Re: [PATCH 2/3] mm: Add generic helper to hint a large folio

From: Dev Jain
Date: Thu May 08 2025 - 01:08:34 EST




On 07/05/25 3:33 pm, David Hildenbrand wrote:
On 06.05.25 07:00, Dev Jain wrote:
To use PTE batching, we want to determine whether the folio mapped by
the PTE is large, thus requiring the use of vm_normal_folio(). We want
to avoid the cost of vm_normal_folio() if the code path doesn't already
require the folio. For arm64, pte_batch_hint() does the job. To generalize
this hint, add a helper which will determine whether two consecutive PTEs
point to consecutive PFNs, in which case there is a high probability that
the underlying folio is large.

Signed-off-by: Dev Jain <dev.jain@xxxxxxx>
---
  include/linux/pgtable.h | 16 ++++++++++++++++
  1 file changed, 16 insertions(+)

diff --git a/include/linux/pgtable.h b/include/linux/pgtable.h
index b50447ef1c92..28e21fcc7837 100644
--- a/include/linux/pgtable.h
+++ b/include/linux/pgtable.h
@@ -369,6 +369,22 @@ static inline pgd_t pgdp_get(pgd_t *pgdp)
  }
  #endif
+/* Caller must ensure that ptep + 1 exists */
+static inline bool maybe_contiguous_pte_pfns(pte_t *ptep, pte_t pte)
+{
+    pte_t *next_ptep, next_pte;
+
+    if (pte_batch_hint(ptep, pte) != 1)
+        return true;
+
+    next_ptep = ptep + 1;
+    next_pte = ptep_get(next_ptep);
+    if (!pte_present(next_pte))
+        return false;
+
+    return unlikely(pte_pfn(next_pte) - pte_pfn(pte) == PAGE_SIZE);
+}

So, where we want to use that is:

if (pte_present(old_pte)) {
    if ((max_nr != 1) && maybe_contiguous_pte_pfns(old_ptep, old_pte)) {
        struct folio *folio = vm_normal_folio(vma, old_addr, old_pte);

        if (folio && folio_test_large(folio))
            nr = folio_pte_batch(folio, old_addr, old_ptep,
                         old_pte, max_nr, fpb_flags, NULL, NULL, NULL);
    }
}

where we won't need the folio later. But want it all part of the same folio?
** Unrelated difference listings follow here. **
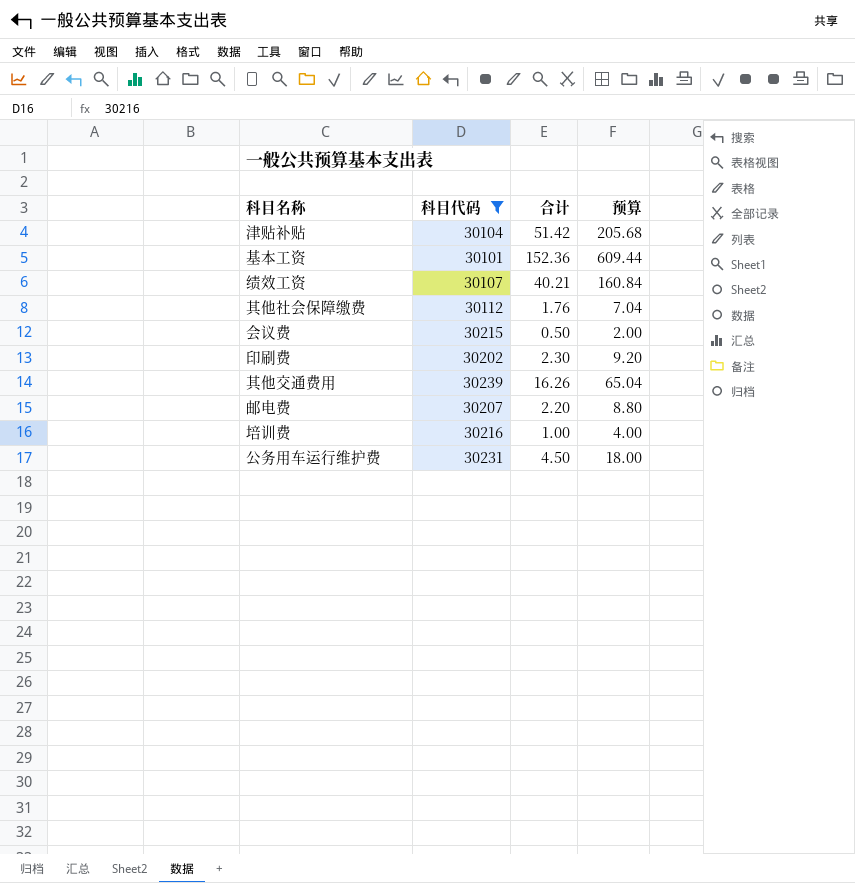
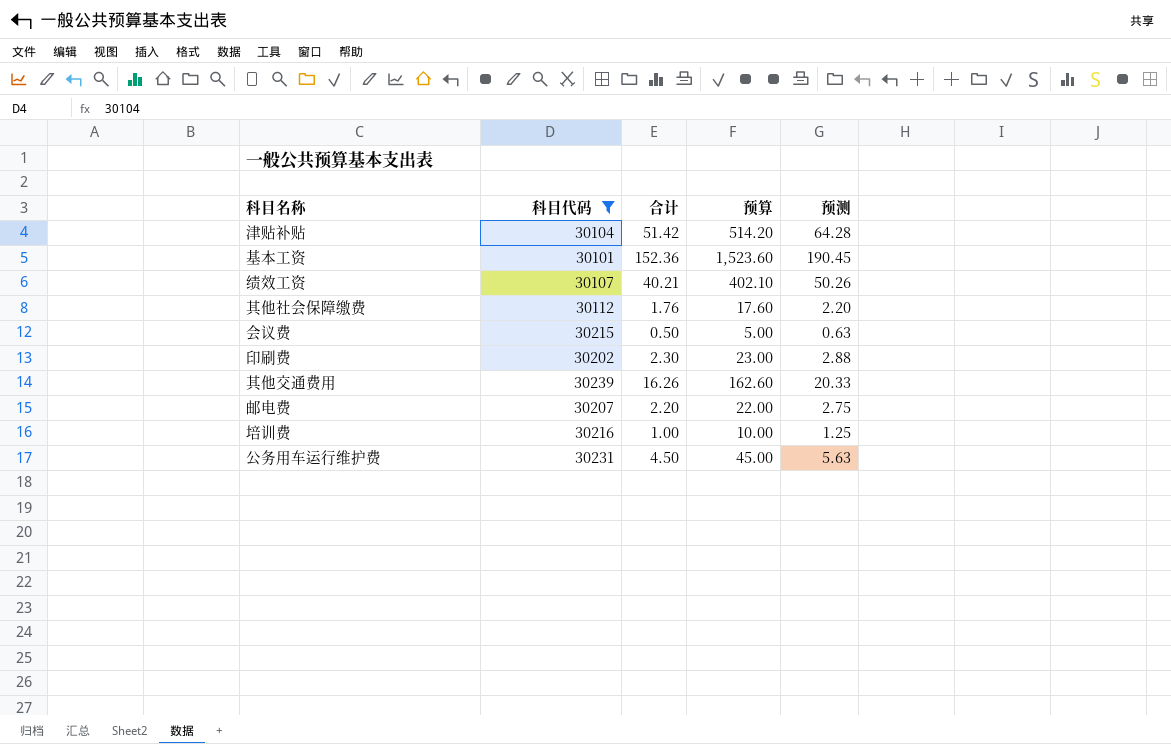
column 预算 | formula: [合计] * 4 -> [合计] * 10
column 预测 | formula: none -> [合计] * 1.25

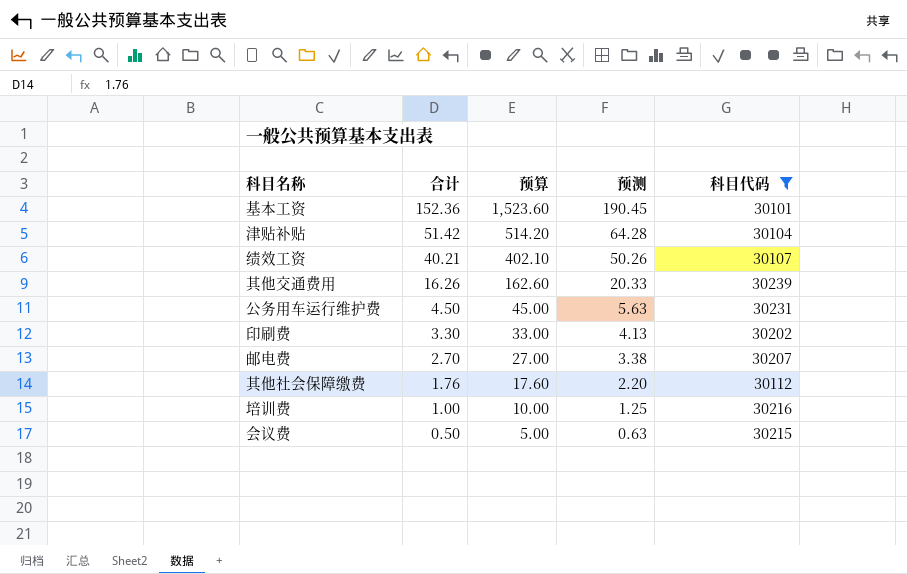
row order: none -> 合计 descending
column 科目代码 | position: 2 -> 5
印刷费 | 合计: 2.30 -> 3.30
印刷费 | 预算: 23.00 -> 33.00
印刷费 | 预测: 2.88 -> 4.13
邮电费 | 合计: 2.20 -> 2.70
邮电费 | 预算: 22.00 -> 27.00
邮电费 | 预测: 2.75 -> 3.38

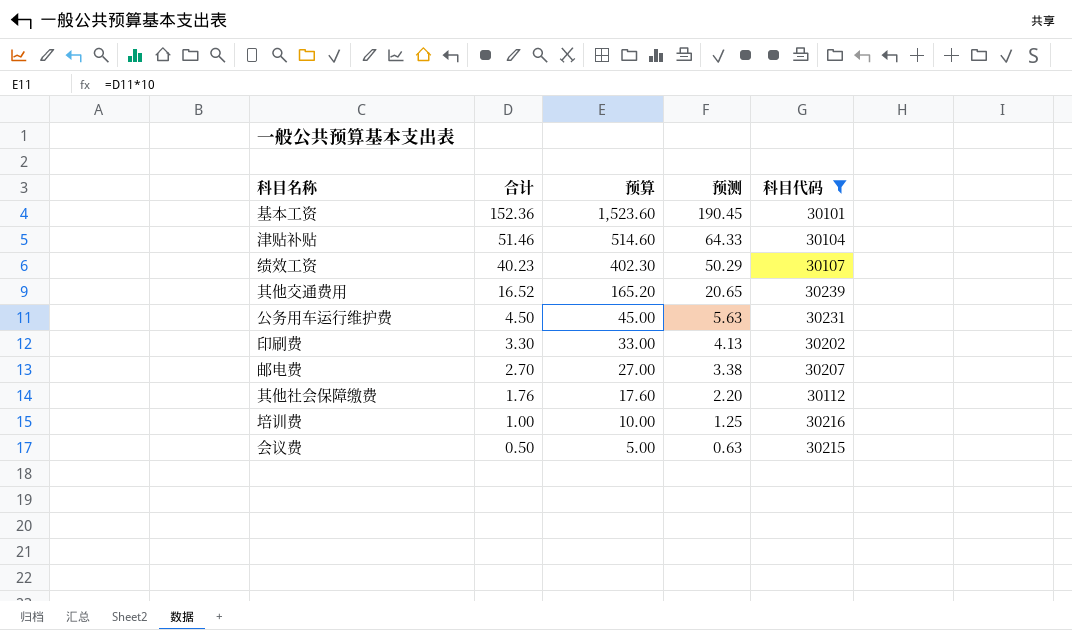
津贴补贴 | 合计: 51.42 -> 51.46
津贴补贴 | 预算: 514.20 -> 514.60
津贴补贴 | 预测: 64.28 -> 64.33
绩效工资 | 合计: 40.21 -> 40.23
绩效工资 | 预算: 402.10 -> 402.30
绩效工资 | 预测: 50.26 -> 50.29
其他交通费用 | 合计: 16.26 -> 16.52
其他交通费用 | 预算: 162.60 -> 165.20
其他交通费用 | 预测: 20.33 -> 20.65

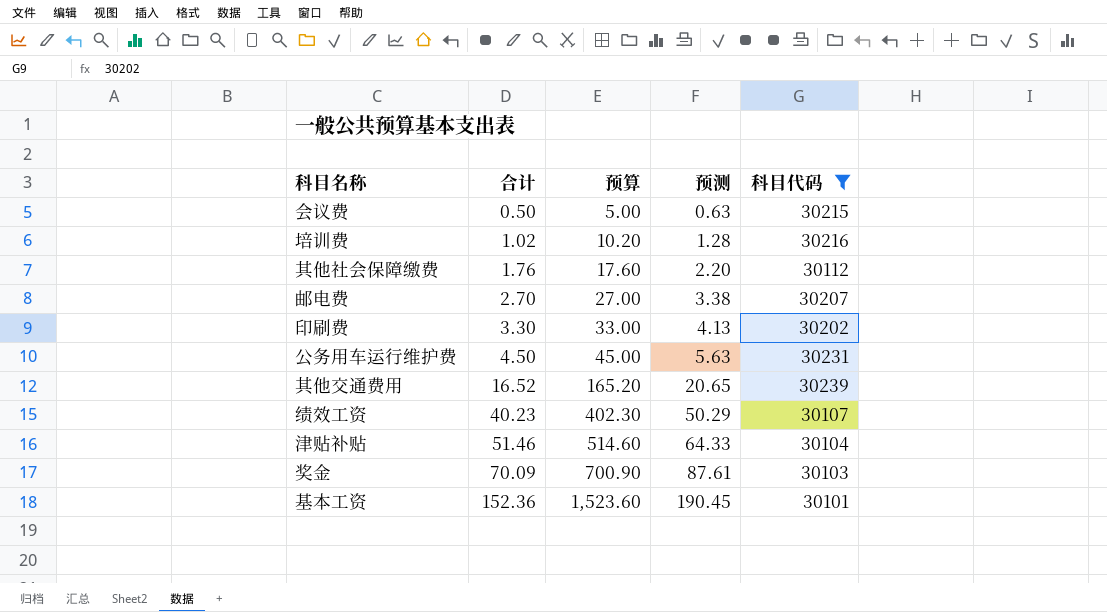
row order: 合计 descending -> 合计 ascending
培训费 | 合计: 1.00 -> 1.02
培训费 | 预算: 10.00 -> 10.20
培训费 | 预测: 1.25 -> 1.28
row 奖金: none -> 70.09 | 700.90 | 87.61 | 30103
And the simpler version would be


if (pte_present(old_pte)) {
    if (max_nr != 1) {
        struct folio *folio = vm_normal_folio(vma, old_addr, old_pte);

        if (folio && folio_test_large(folio))
            nr = folio_pte_batch(folio, old_addr, old_ptep,
                         old_pte, max_nr, fpb_flags, NULL, NULL, NULL);
    }
}


Two things come to mind:

(1) Do we *really* care about the vm_normal_folio() + folio_test_large() call that much, that you
have to add this optimization ahead of times ? :)

For my mprotect series, I see a regression of almost (7.7 - 7.65)/7.7 = 0.65% for the small folio case. I am happy to remove this micro-optimization if that is the preference.


(2) Do we really need "must be part of the same folio", or could be just batch over present
ptes that map consecutive PFNs? In that case, a helper that avoids folio_pte_batch() completely
might be better.

I am not sure I get you here. folio_pte_batch() seems to be the simplest thing we can do as being done around in the code elsewhere, I am not aware of any alternate.